*About this exercise*. Set down each line of the material that follows, exactly, with no pictures.

*Given entries*.
============================================================

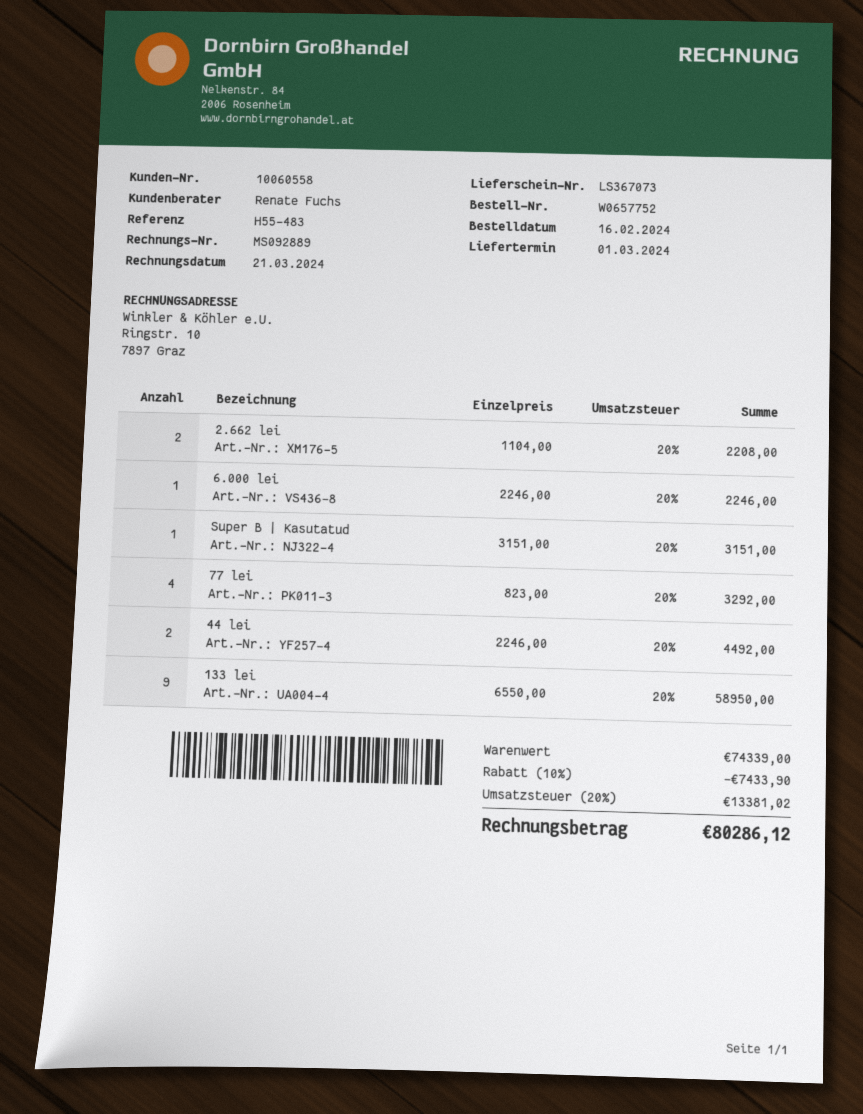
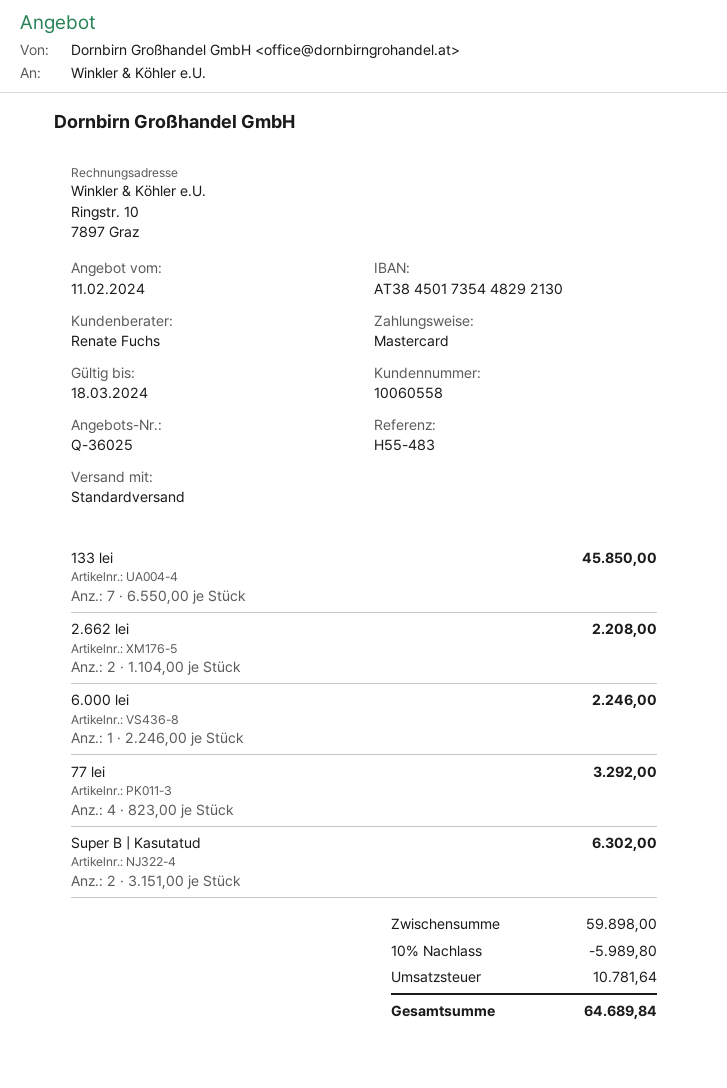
Super B | Kasutatud: 1 x 3151.00 = 3151.00 -> 2 x 3151.00 = 6302.00
44 lei: 2 x 2246.00 = 4492.00 -> none
133 lei: 9 x 6550.00 = 58950.00 -> 7 x 6550.00 = 45850.00
subtotal: 74339.00 -> 59898.00
discount: 10% = 7433.90 -> 10% = 5989.80
tax: 13381.02 -> 10781.64
total: 80286.12 -> 64689.84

============================================================

*Response*.
Super B | Kasutatud: 1 x 3151.00 = 3151.00 -> 2 x 3151.00 = 6302.00
44 lei: 2 x 2246.00 = 4492.00 -> none
133 lei: 9 x 6550.00 = 58950.00 -> 7 x 6550.00 = 45850.00
subtotal: 74339.00 -> 59898.00
discount: 10% = 7433.90 -> 10% = 5989.80
tax: 13381.02 -> 10781.64
total: 80286.12 -> 64689.84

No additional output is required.